The in vitro effects of aztreonam on platelet aggregation were compared with those of cefotaxime, moxalactam, piperacillin, and carbenicillin. In addition, the in vivo effects of intravenously administered aztreonam on blood coagulation and platelet function were examined in 10 normal male volunteers in a randomized crossover study. In vitro, at concentrations of greater than 6.25 mM (2.7 mg/ml), aztreonam inhibited ADP-induced platelet aggregation in a dose-dependent manner. The effect was less than that produced by equimolar concentrations of cefotaxime, moxalactam, piperacillin, or carbenicillin. At all concentrations tested, aztreonam and cefotaxime inhibited epinephrine-induced aggregation least. All antibiotics inhibited collagen-induced aggregation, but only at inordinately high concentrations (25 mM). In vivo studies in 10 male subjects, randomly infused intravenously with 2 g of aztreonam or saline placebo every 6 h for 21 consecutive doses in a single-blind crossover study, revealed no evidence of bleeding or visible adverse side effects. Although plasma coagulation and platelet adhesion remained within normal limits in all subjects throughout the study, inhibition of ADP-induced platelet aggregation significantly (P less than 0.0001) increased on days 3 and 6, but still was below 40%. With the exception of one subject who had a mean template bleeding time of 7.3 min (normal, 2 to 7 min at 95% confidence limits) on day 6 of aztreonam administration, all volunteers exhibited bleeding times within the normal range. No abnormalities in platelet morphology were observed. Mean peak serum aztreonam concentrations on days 1 and 6 were 90.1 +/- 16.7 and 95.9 +/- 13.7 micrograms/ml, respectively; accumulation did not occur. Thus, in normal volunteers, aztreonam produced no significant recognizable abnormalities of hemostasis after 6 days of maximal recommended doses.

摘要

将氨曲南对血小板聚集的体外效应与头孢噻肟、拉氧头孢、哌拉西林和羧苄西林的效应进行了比较。此外,在一项随机交叉研究中,对10名正常男性志愿者静脉注射氨曲南后的体内凝血和血小板功能效应进行了检测。在体外,当浓度大于6.25 mM(2.7 mg/ml)时,氨曲南以剂量依赖的方式抑制ADP诱导的血小板聚集。其效应小于等摩尔浓度的头孢噻肟、拉氧头孢、哌拉西林或羧苄西林所产生的效应。

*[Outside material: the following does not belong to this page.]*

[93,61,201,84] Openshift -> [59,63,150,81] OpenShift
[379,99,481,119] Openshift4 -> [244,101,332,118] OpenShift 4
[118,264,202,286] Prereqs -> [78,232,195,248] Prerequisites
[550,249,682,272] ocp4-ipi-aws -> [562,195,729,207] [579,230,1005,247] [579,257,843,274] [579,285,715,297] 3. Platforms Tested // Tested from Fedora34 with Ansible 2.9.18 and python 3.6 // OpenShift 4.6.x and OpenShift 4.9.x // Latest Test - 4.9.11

在所有测试浓度下,氨曲南和头孢噻肟对肾上腺素诱导的聚集抑制作用最小。所有抗生素均抑制胶原诱导的聚集,但仅在极高浓度(25 mM)时。在一项单盲交叉研究中,对10名男性受试者进行体内研究,每6小时随机静脉输注2 g氨曲南或生理盐水安慰剂,连续21剂,未发现出血或明显不良副作用的证据。尽管在整个研究过程中所有受试者的血浆凝血和血小板黏附均保持在正常范围内,但在第3天和第6天,ADP诱导的血小板聚集抑制作用显著增加(P小于0.0001),但仍低于40%。除了一名在氨曲南给药第6天平均模板出血时间为7.3分钟(正常范围为2至7分钟,95%置信限)的受试者外,所有志愿者的出血时间均在正常范围内。未观察到血小板形态异常。第1天和第6天氨曲南血清平均峰值浓度分别为90.1±16.7和95.9±13.7微克/毫升;未发生蓄积。因此,在正常志愿者中,在最大推荐剂量给药6天后,氨曲南未产生明显可识别的止血异常。